Alexander Menshikov, con su talante alegre y comunicativo, me cogió por un brazo y comenzó a hablar animado con Pedro I. Hablaban muy deprisa y en lengua rusa, muy cantarina y seductora, y yo no podía discernir su parlamento, pero temía que a mí se refirieran. Me inquietaba que hubieran percibido los locos pensamientos que me asaltaban. La embajadora Dolgoruki, prudente y discreta, se acercó, y, tomándome de la mano, me invitó a que juntas abandonáramos el salón. Ella ya había comprendido el sentido de la aviesa mirada que me dirigía en ese momento la zarina Eudoxia.

La confesión

Cuando Carmen y yo quedamos a solas, ella me interrogó. Ansiaba saber el porqué del mutismo que me atenazaba desde que finalizara la audiencia con el Zar.

—Alcé los ojos, y lo vi…

—Pero, niña, ¿de qué hablas? —dijo asustada Carmen por mis ojos de tormenta.

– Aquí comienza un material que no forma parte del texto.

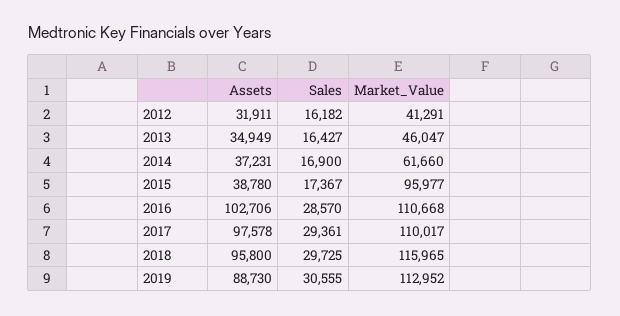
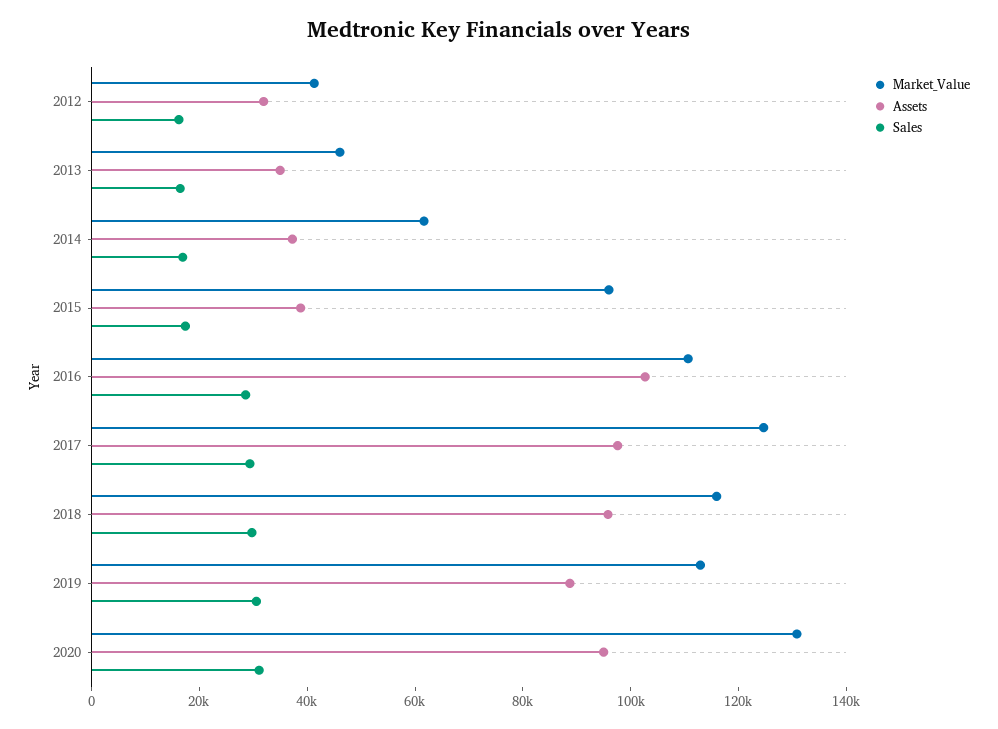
Market_Value, 2017: 110017 -> 125000
Market_Value, 2020: none -> 130000
Assets, 2020: none -> 95000
Sales, 2020: none -> 30000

—Ese hombre imponente, de alta estatura y gallarda apostura…

—Pero ¿qué hombre?

—Qué vivaz la expresión, un tanto sorprendida y con un deje de nostalgia… —continué.

—¿Que desvarío es éste, Luisa?

—¡Y qué labios!; sensuales, labios para el goce de ser besados. Sentí algo que ya había olvidado y lo sentí con una fuerza extrema, un latigazo de deseo que conmovió todo mi ser.

—¡Niña, que me va a dar un sofoco!

—Asustada, quise ocultar mi turbación con una prolongada reverencia que él se preocupó en acortar.

—Pero, Luisa, ¿estás loca, chiquilla? ¿No te das cuenta de que mujer casada eres, y así vas a permanecer? ¿Qué has de volver a Madrid, a tu trabajo, a tu marido y a tu casa? ¿Y que «él» es el Zar, o sea, el rey?

Mi expresión debió de tornarse casi violenta:

—¡Tú mejor que nadie sabes de mis desdichas! —respondí.

Y lamentando mi reacción, mudé la faz y, mirando a mi prima, le susurré apesadumbrada:

—Las dificultades económicas, el desdén de mi marido ante las exigencias de mi trabajo me han apartado poco a poco de él.

Habiendo recuperado la ilusión de manera tan repentina, no estaba dispuesta a que nada ni nadie quisiera arrebatármela.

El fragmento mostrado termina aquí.